**Your task:**
Although the records contain pictures, only their text should be reproduced, exactly as written.

**Raw data:**
+--
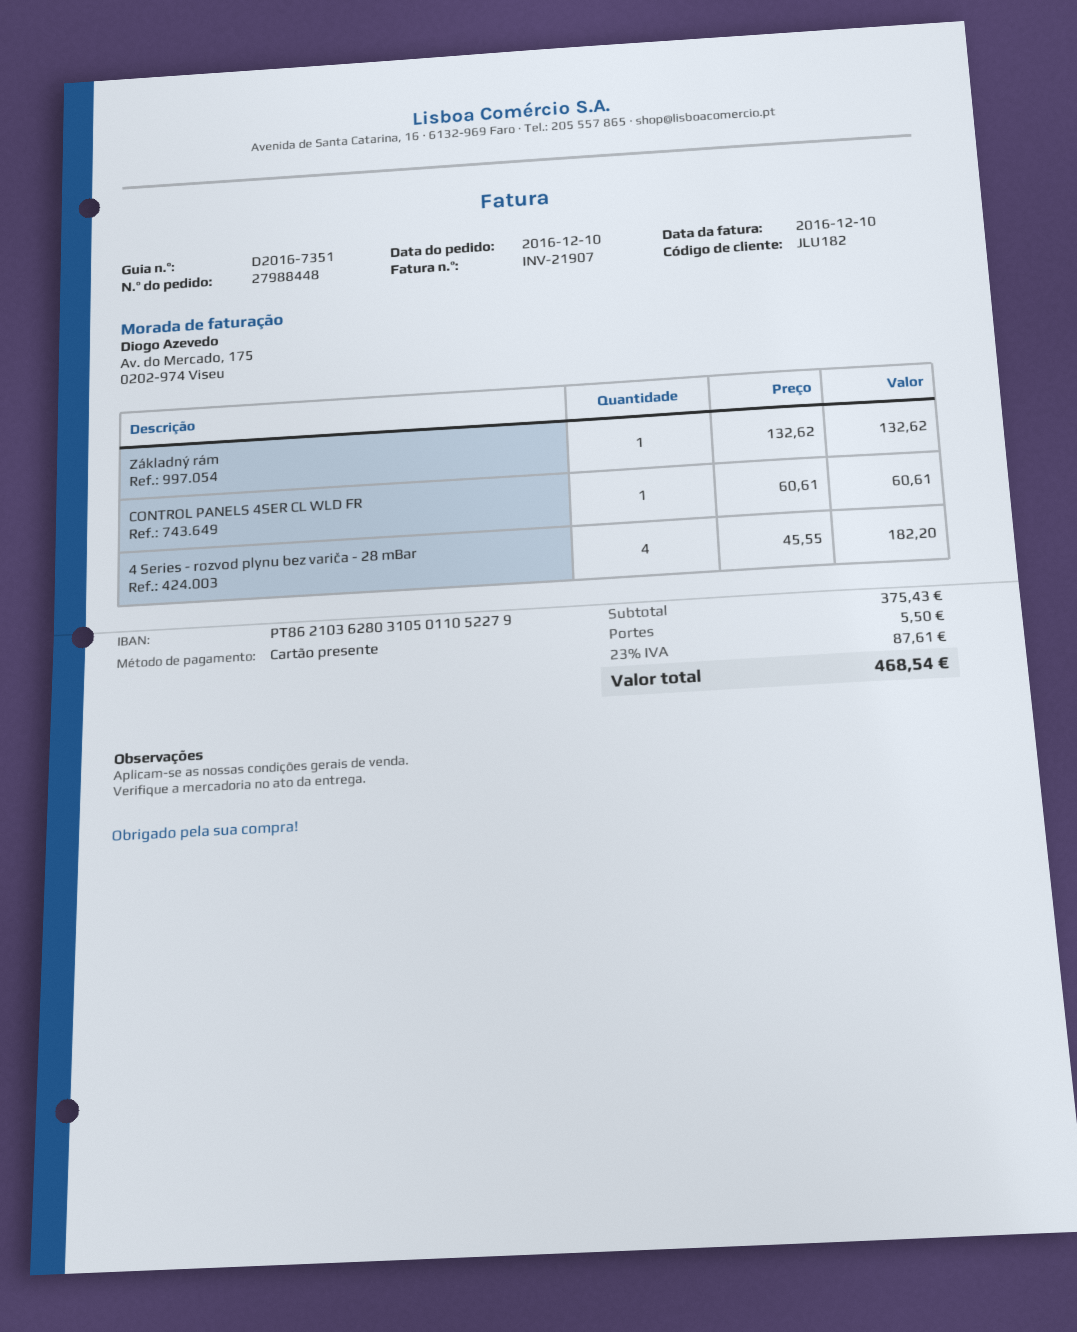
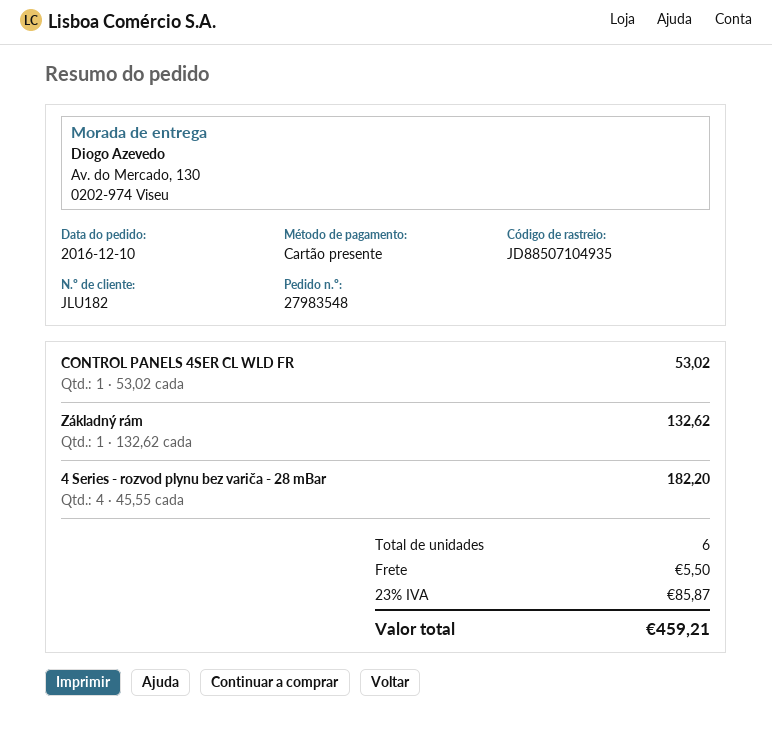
order number: 27988448 -> 27983548
CONTROL PANELS 4SER CL WLD FR: 1 x 60.61 = 60.61 -> 1 x 53.02 = 53.02
tax: 23% = 87.61 -> 23% = 85.87
total: 468.54 -> 459.21

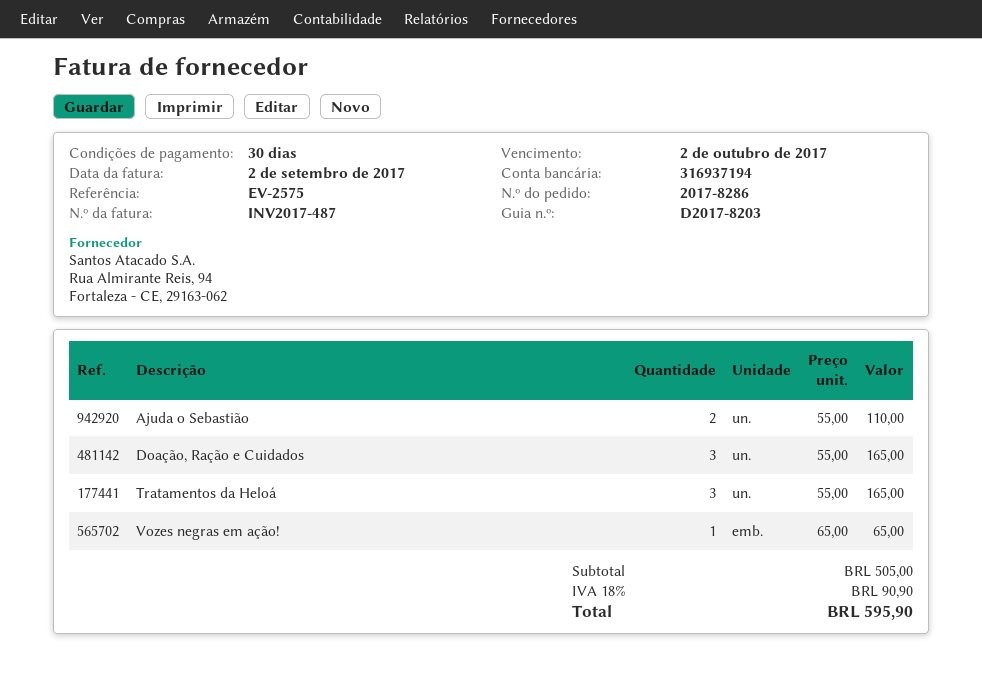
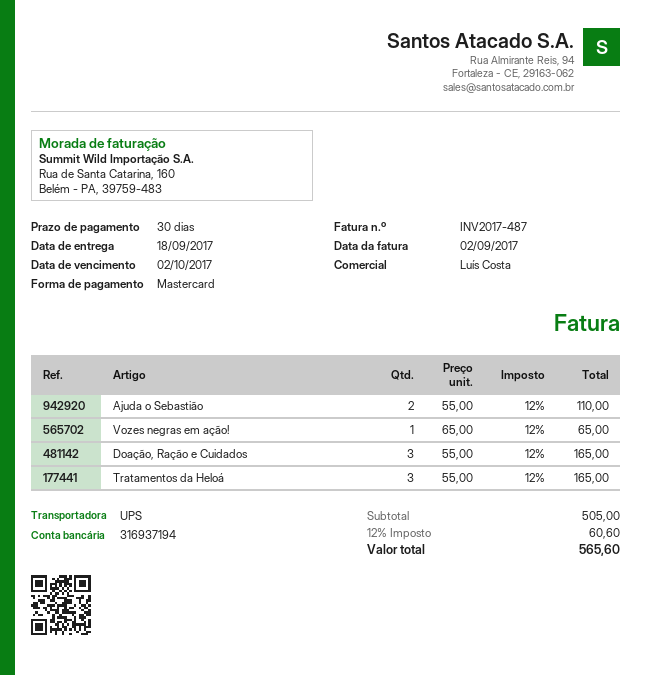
tax: 18% = 90.90 -> 12% = 60.60
total: 595.90 -> 565.60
+--
**Expected answer:**
order number: 27988448 -> 27983548
CONTROL PANELS 4SER CL WLD FR: 1 x 60.61 = 60.61 -> 1 x 53.02 = 53.02
tax: 23% = 87.61 -> 23% = 85.87
total: 468.54 -> 459.21

tax: 18% = 90.90 -> 12% = 60.60
total: 595.90 -> 565.60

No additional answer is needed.